Well there is a reason why doctors kept telling me I am a hypochondriac, but I do have a whole zoo of conditions simultaneously, and this is a pretty common state for people with hEDS and I'm on the extreme end of it. So while milder versions of it are ~2% of the population the extreme versions of it are < 1/20K.
And yeah, medical researchers are in fact in the aggregate really bad at their jobs. Look how long it took to convince surgeons to wash their hands. But a lot of the genetic stuff relies on Linear Regression for GWAS which assumes independents of SNPs, otherwise you get multicollinearity problems, this is not a safe assumption and they've confused their results as confirming their assumptions. Instead of listing everything they get wrong a much shorter list is what they get right, Dr Jessica Eccles (https://x.com/BendyBrain) does great research into Long Covid and Generalized Joint Hypermobility which should put to bed the theory that GJH is benign - still good luck trying to talk a doctor out of that train of thought.

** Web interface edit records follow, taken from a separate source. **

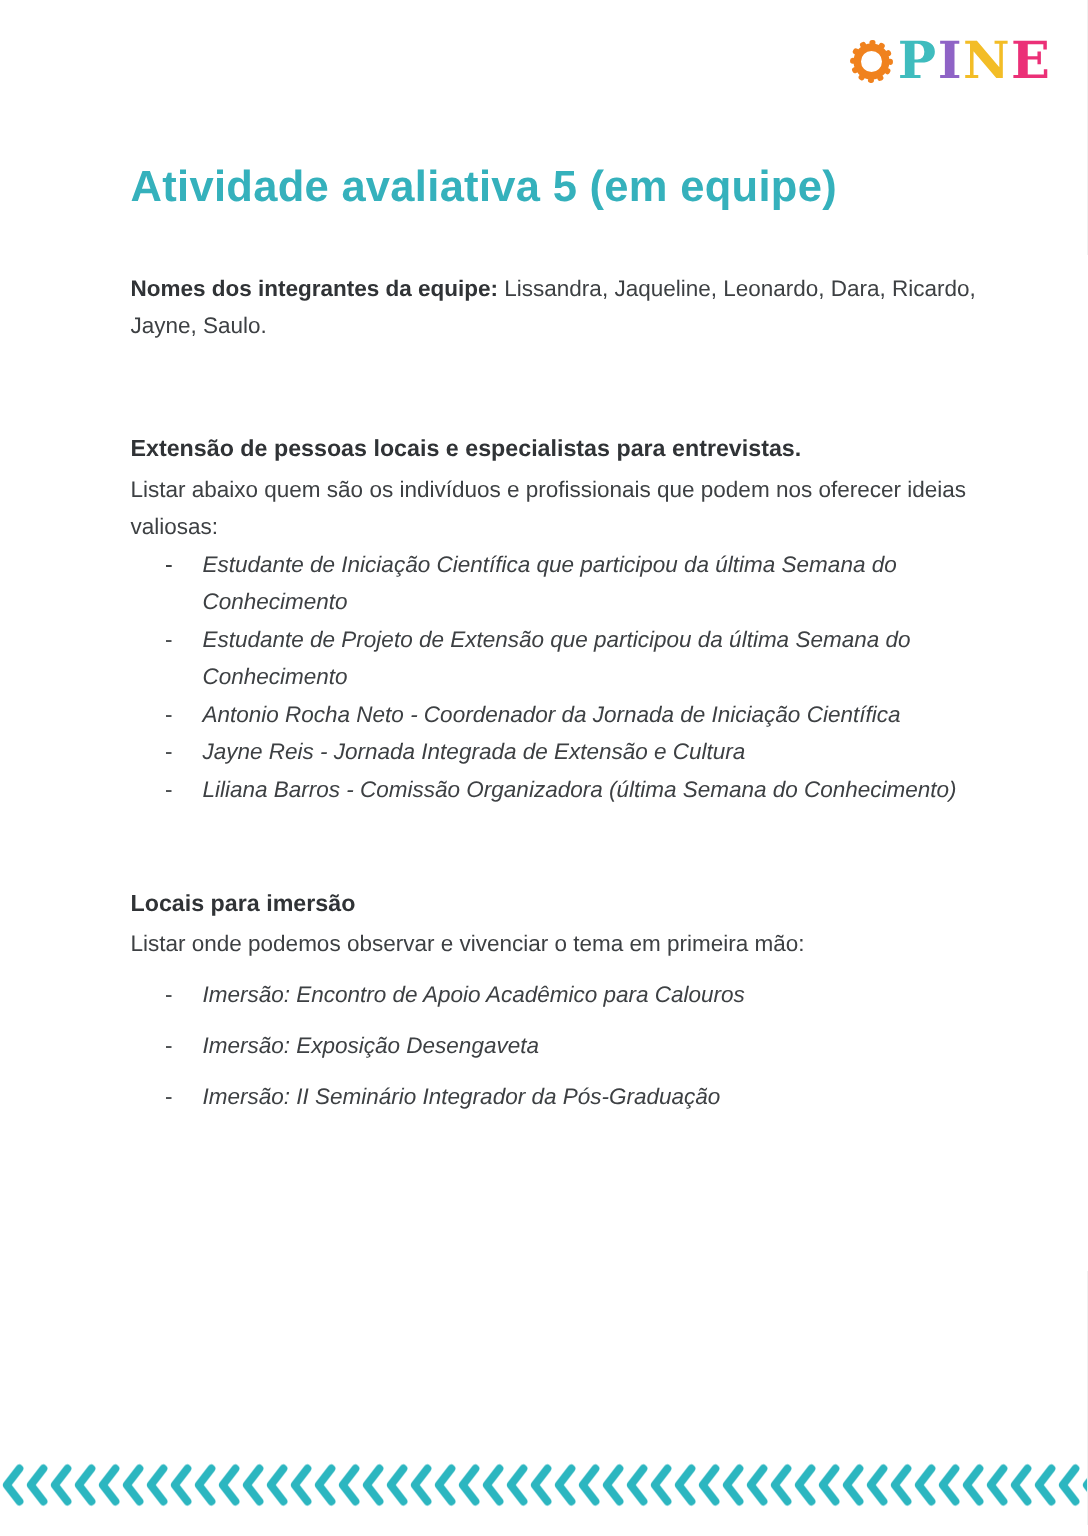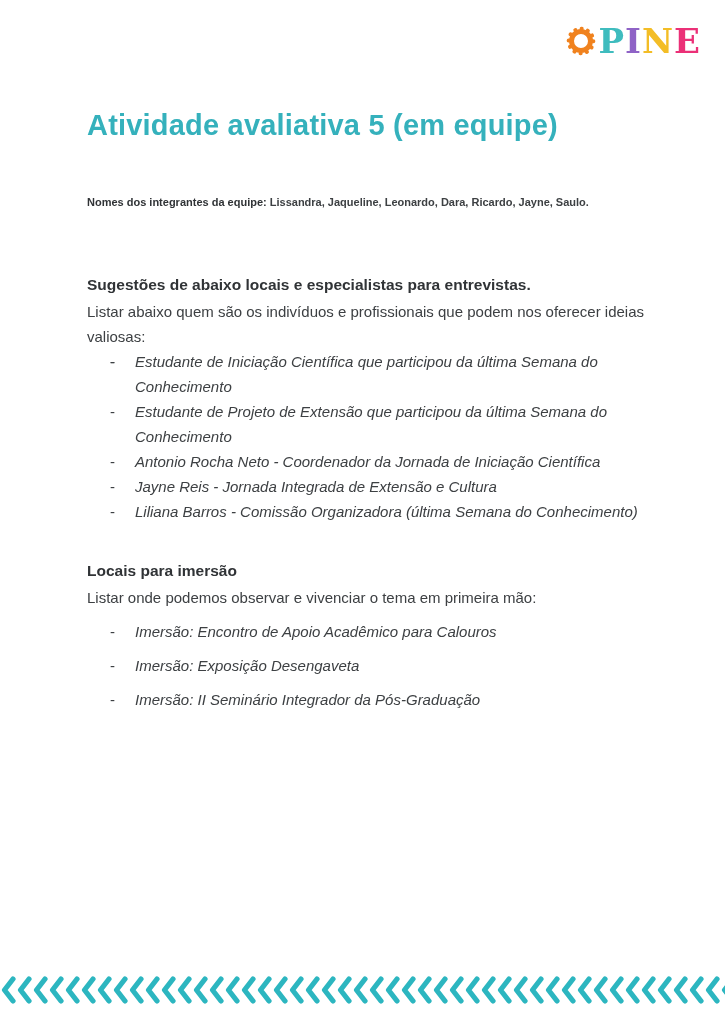--- a/index.html
+++ b/index.html
@@ -36,35 +36,34 @@
 
   h1.doc-title {
     margin-top: 106px;
     font-size: 29px;
     line-height: 38px;
     font-weight: bold;
     letter-spacing: 0.2px;
   }
 
   .team-line {
-    margin-top: 46px;
-    font-size: 11px;
+    margin-top: 36px;
+    font-size: 15px;
     line-height: 25px;
-    font-weight: bold;
   }
   .team-line strong { color: #303336; }
 
   h2.section-heading {
     font-size: 15.5px;
     line-height: 25px;
     font-weight: bold;
     color: #303336;
   }
   .sec-interviews h2 { margin-top: 57px; }
-  .sec-immersion  h2 { margin-top: 34px; }
+  .sec-immersion  h2 { margin-top: 51px; }
   .sec-tasks      h2 { margin-top: 40px; }
 
   p.section-intro {
     margin-top: 2px;
     font-size: 15px;
     line-height: 25px;
   }
   .sec-tasks p.section-intro { margin-top: 12px; }
 
   ul.dash-list { list-style: none; margin-top: 0; }
@@ -111,21 +110,21 @@
 
   <div class="content">
 
     <h1 class="doc-title" style="color: rgb(53, 177, 188);">Atividade avaliativa 5 (em equipe)</h1>
 
     <p class="team-line">
       <strong>Nomes dos integrantes da equipe:</strong><span> Lissandra, Jaqueline, Leonardo, Dara, Ricardo, Jayne, Saulo.</span>
     </p>
 
     <section class="sec-interviews">
-      <h2 class="section-heading">Sugestões de abaixo locais e especialistas para entrevistas.</h2>
+      <h2 class="section-heading">Extensão de pessoas locais e especialistas para entrevistas.</h2>
       <p class="section-intro">Listar abaixo quem são os indivíduos e profissionais que podem nos oferecer ideias valiosas:</p>
       <ul class="dash-list">
         <li>
           <span class="dash">-</span>
         </li>
         <li>
           <span class="dash">-</span>
           <span>Estudante de Iniciação Científica que participou da última Semana do Conhecimento</span>
         </li>
         <li>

If you find someone who has hEDS the odds are they have a very large number of those things and most of them don't even know the names of most of the conditions, just one or two that bother them the most. The RCCX / hEDS list is a distinct subset of all possible things, the list of all medical maladies is far longer. It becomes highly improbable that a set of people have the same set of maladies - doctors tend to chalk this up to social contagion but that doesn't bear out. Genetic and behavioral causes have distinct diffusion patterns.
It's confirmable with WGS which I've done and I've encouraged many others to do and it turns out that you can indeed predict with a great deal of reliability if someone has TNXB / CYP21A2 SNPs. Unfortunately it's harder to find people who have C4 since they're likely to have schizophrenia.
I have an Ancestry partial genome that I've imputed to expand. Would be curious whether those SNP's are present in the data.